The Sun today went to in search of such expats, and found they were of a certain subspecies of ex-New Yorker: People who move out of New York only to become more New Yorky than they were when they lived here.

"Atlanta is a second-tier city," Jessica Harlan, 36, who relocated two years ago, said. "New York is cooler and more exciting in every respect."

"If my kids have a Southern accent, I will kill myself," Brooklyn native Jodi Fleisig, an Atlanta resident since 1998, said.

"I haven't found a single slice of pizza I have been remotely satisfied with," Mr. Merritt, 34, said. "I am not going to the corner pharmacy and being welcomed by name any longer. It was a culture shock."

"I miss the lawn on Central Park," Simone Joye, 42, who organized the site after moving to suburban Stone Mountain three years ago, said. "I miss pizza — real pizza — and bagels and lox. I miss bridges and the water, which creates a sense of serenity. Atlanta has no beaches."

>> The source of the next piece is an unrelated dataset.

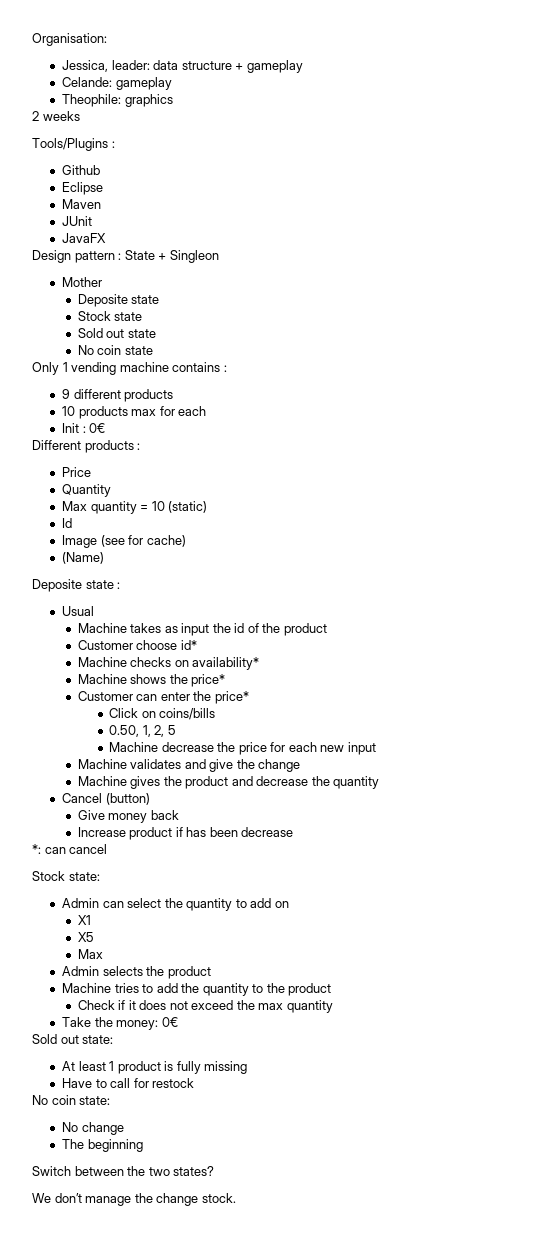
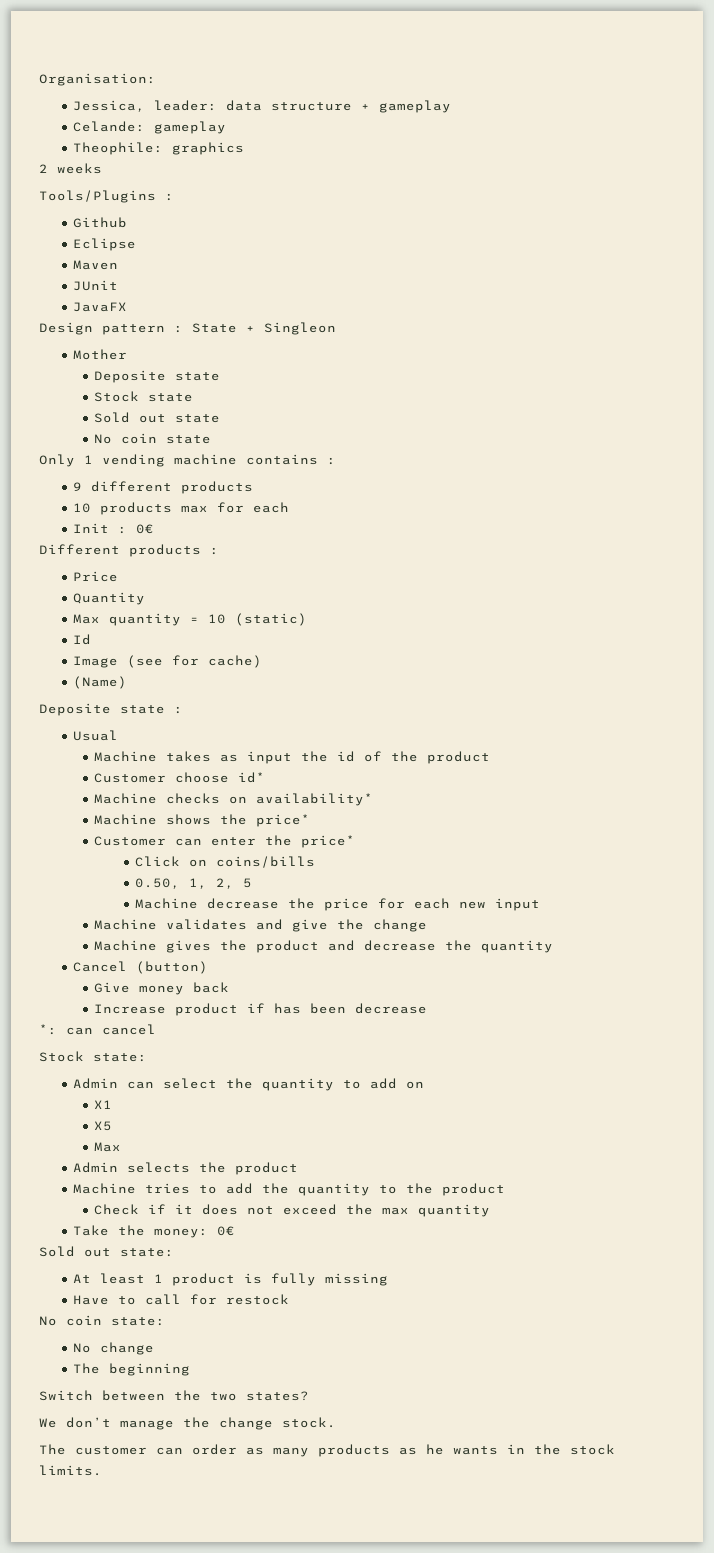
+ The customer can order as many products as he wants in the stock limits.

Beaches? What? Those last two complaints are so outlandish and rose-colored-glasses-y that we wondered for a second if those people ever really lived here or just watched Moonstruck this one time. But their overall crabbiness implies they are in fact real ex-residents. Because while all New Yorkers may long for space, peace, and happiness, what they really want is to have all that here.